[Available data Boundary: Start]
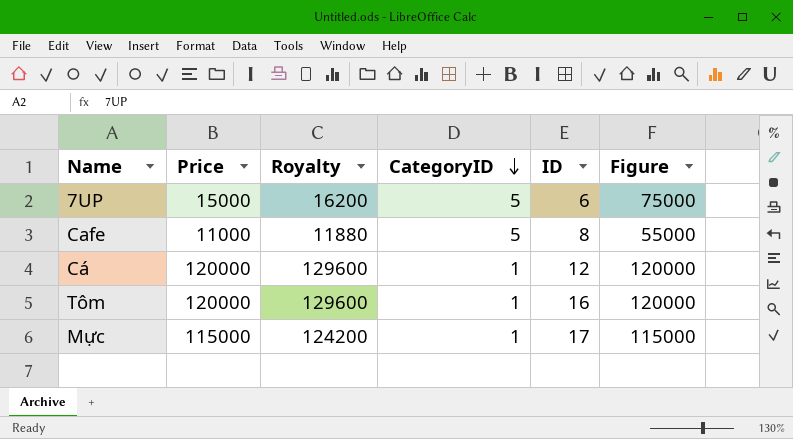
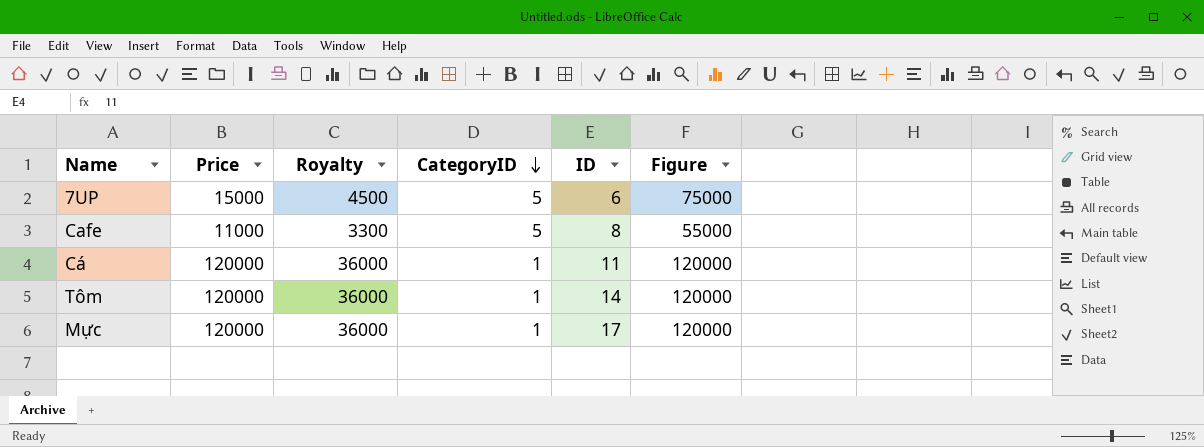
column Royalty | formula: [Price] * 1.08 -> [Price] * 0.3
Cá | ID: 12 -> 11
Tôm | ID: 16 -> 14
Mực | Price: 115000 -> 120000
Mực | Figure: 115000 -> 120000

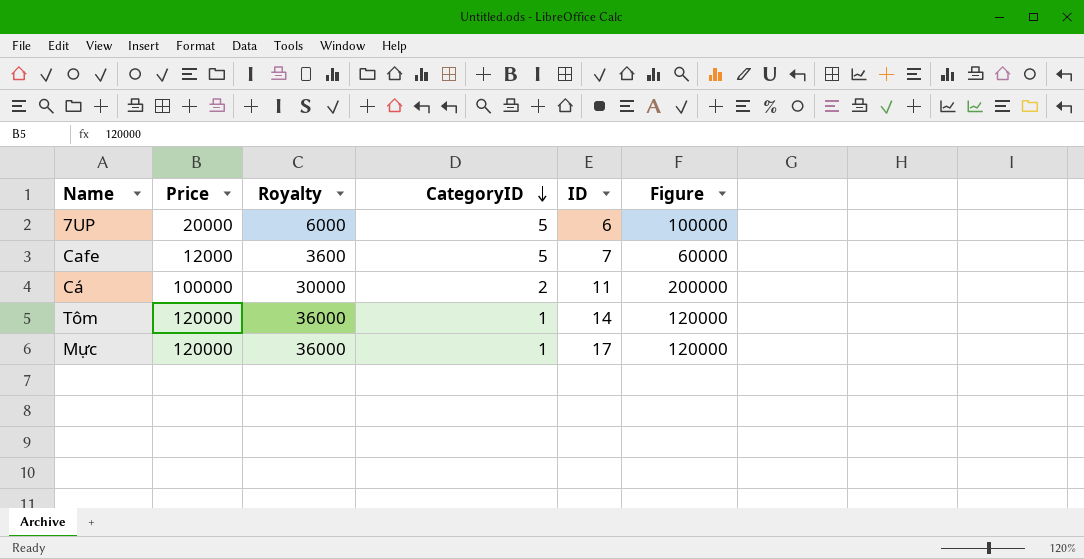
7UP | Price: 15000 -> 20000
7UP | Royalty: 4500 -> 6000
7UP | Figure: 75000 -> 100000
Cafe | Price: 11000 -> 12000
Cafe | Royalty: 3300 -> 3600
Cafe | ID: 8 -> 7
Cafe | Figure: 55000 -> 60000
Cá | Price: 120000 -> 100000
Cá | Royalty: 36000 -> 30000
Cá | CategoryID: 1 -> 2
Cá | Figure: 120000 -> 200000

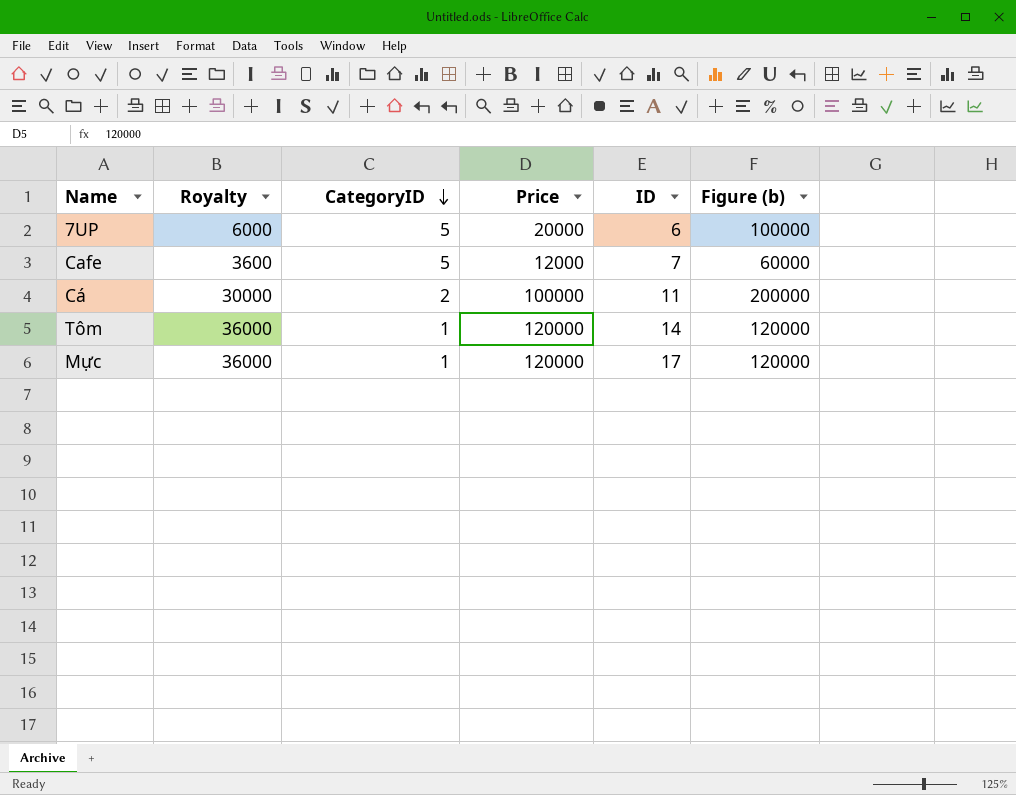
column Price | position: 2 -> 4
column name: Figure -> Figure (b)

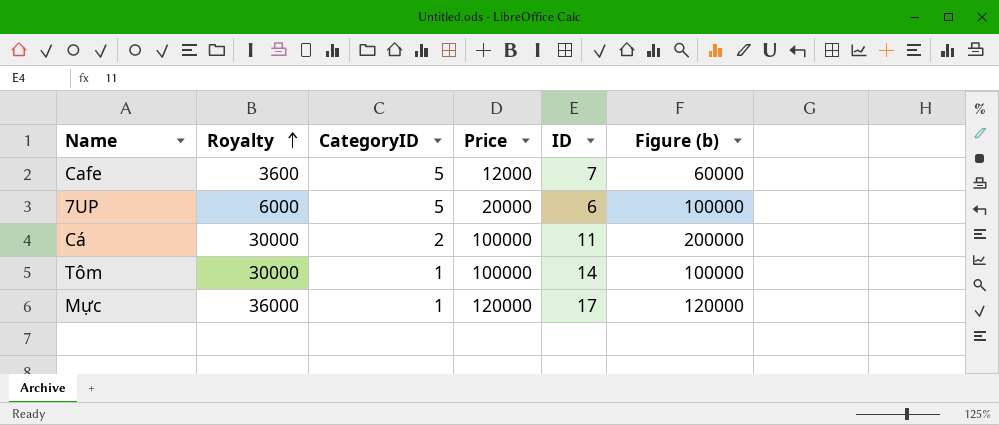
row order: CategoryID descending -> Royalty ascending
Tôm | Royalty: 36000 -> 30000
Tôm | Price: 120000 -> 100000
Tôm | Figure (b): 120000 -> 100000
[Available data Boundary: End]
• [Activity]
Each line of the listing that contains the word "Price" must be copied.

• [Written solution]
column Royalty | formula: [Price] * 1.08 -> [Price] * 0.3
Mực | Price: 115000 -> 120000
7UP | Price: 15000 -> 20000
Cafe | Price: 11000 -> 12000
Cá | Price: 120000 -> 100000
column Price | position: 2 -> 4
Tôm | Price: 120000 -> 100000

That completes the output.